Through the years, her continuing mindfulness of this tragedy was assured by the birth of her third son on the day just before its fourth anniversary. At that time in New York City, June 15th still resonated with terror and tragedy. It would have been impossible to celebrate the birth of a child on this date without also remembering the loss of so many children.
Quietly, during the Christmas season of 1907, Charlotte would have realized early in her pregnancy the date of this child’s arrival. Counting back through her missed cycle and adding forward through the coming months, her fingers reached the middle of June. Then, when the days again are long and warm with summer excitement, her new baby, unaware of the history it carries on its tiny shoulders, would arrive.

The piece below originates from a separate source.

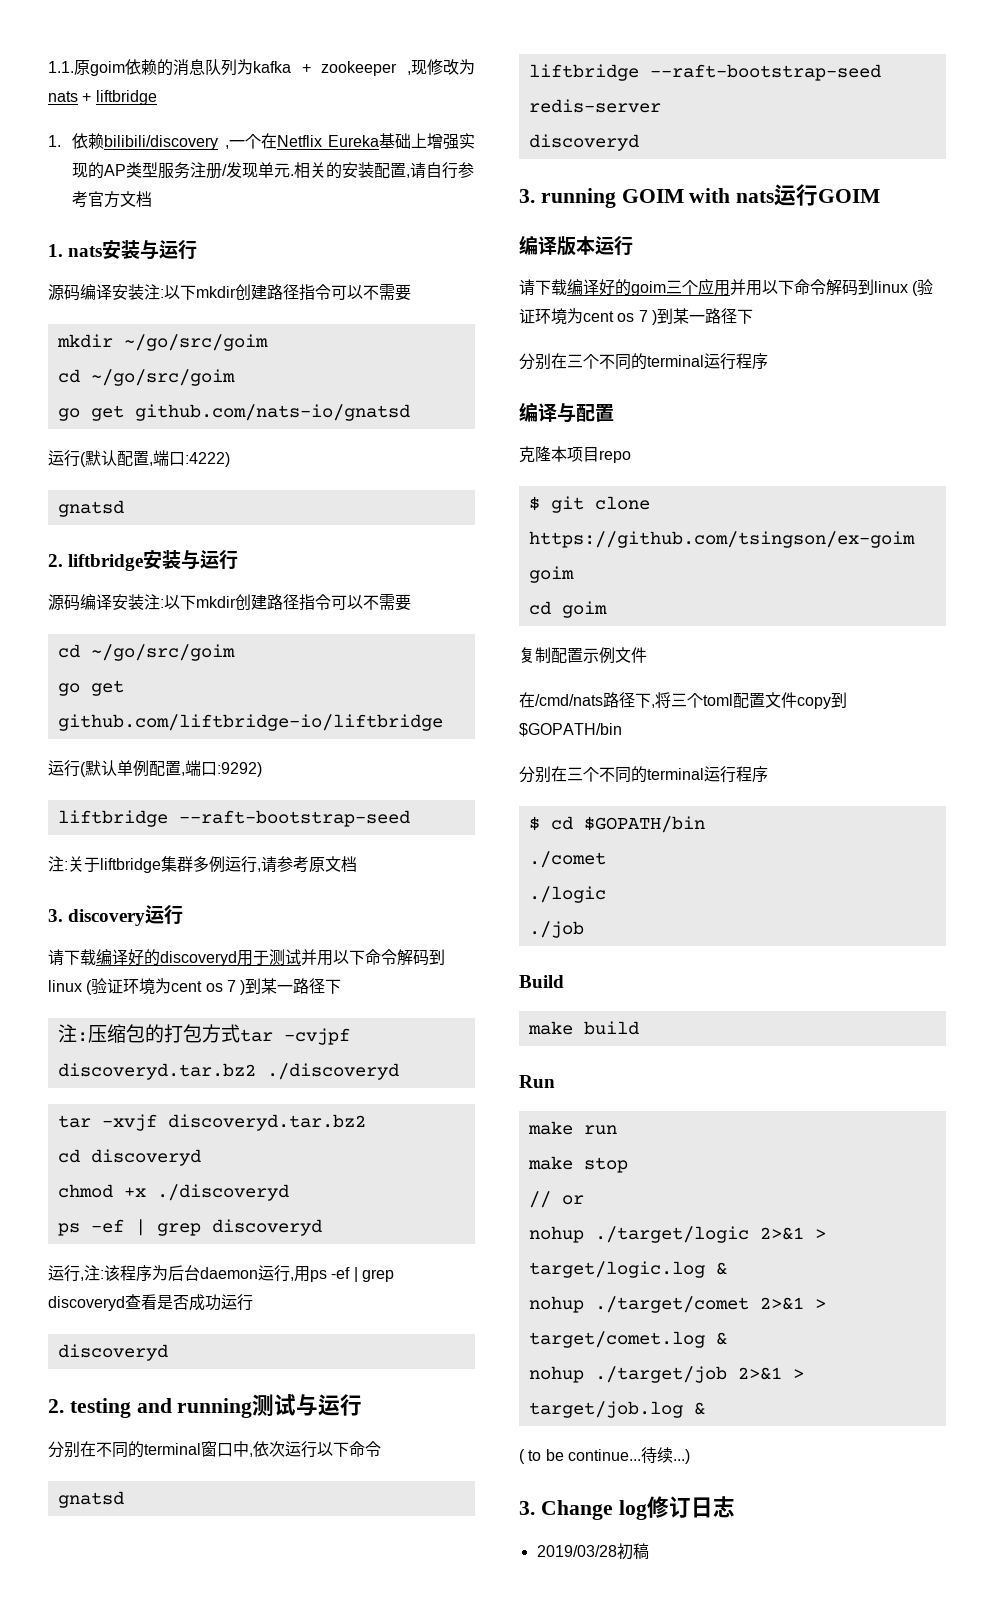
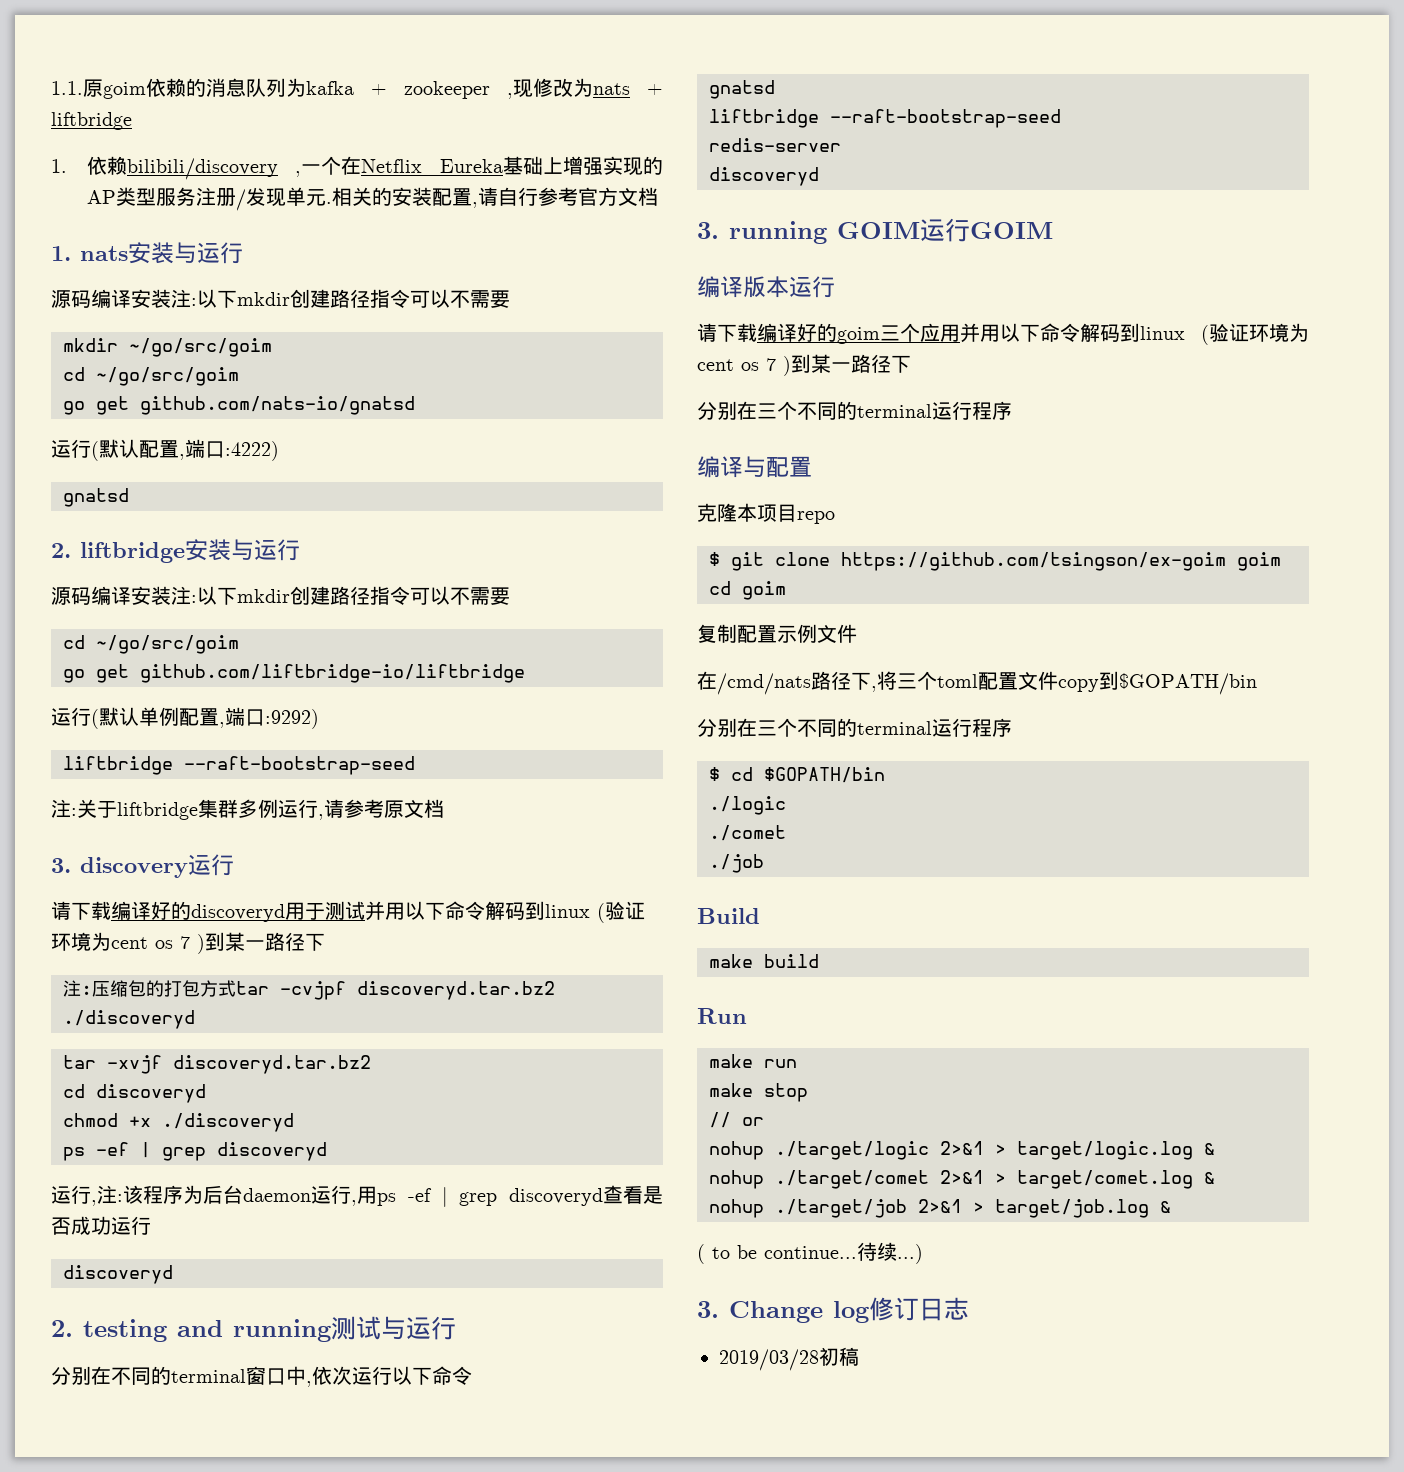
- 3. running GOIM with nats运行GOIM
+ 3. running GOIM运行GOIM
+ ./logic
- ./logic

This realization, taking place as it did deep inside my grandmother’s solitude and deep inside her body, connects Charlotte’s thoughts unavoidably to the GENERAL SLOCUM. There are no documents or affidavits to confirm this linkage. Yet, its certainty is supported by generations of evidence, centuries of expectant mothers counting the days and surveying the environment into which their children will be born.
************
Under the elm tree in the far corner of our backyard, I’d meet my grandmother in the early summer mornings of my childhood and we’d begin our days together. I’d still be in my pajamas, the traditional dress of dreams and she’d be in her ankle-length skirts which, although long since out of style, suited her exactly. In this allusive space carved out of time, I had yet to learn that she was once a little girl. And she, slow and easy in her elegance, held out a promise of possibility buried deep inside me.
Together we’d watch the house wake up. It was the same house where she had long ago brought up her children, the house where I was then growing up. From our vantage point, we could see the shades being raised in my brother’s room, the windows in the bathroom steaming up from my sister’s shower, and my mother lifting the clanging milk bottles from the back entry stairs.
When Charlotte’s sons were young, they tested their strength and agility on the lower branches of this backyard elm tree. Thirty years later, its powerful limbs were much too high for me to grab on to. Instead my grandmother and I sat on sturdy iron chairs in the shade of its unreachable leaves. Together, looking backwards and forward through time, we imagined a landscape of deeply rooted possibility. Facts, in our mutual view, offered only footholds for the agile and carefully climbing to which we were inclined. Connected as we were in possibility, neither her long skirts nor my pajamas hampered our ascent.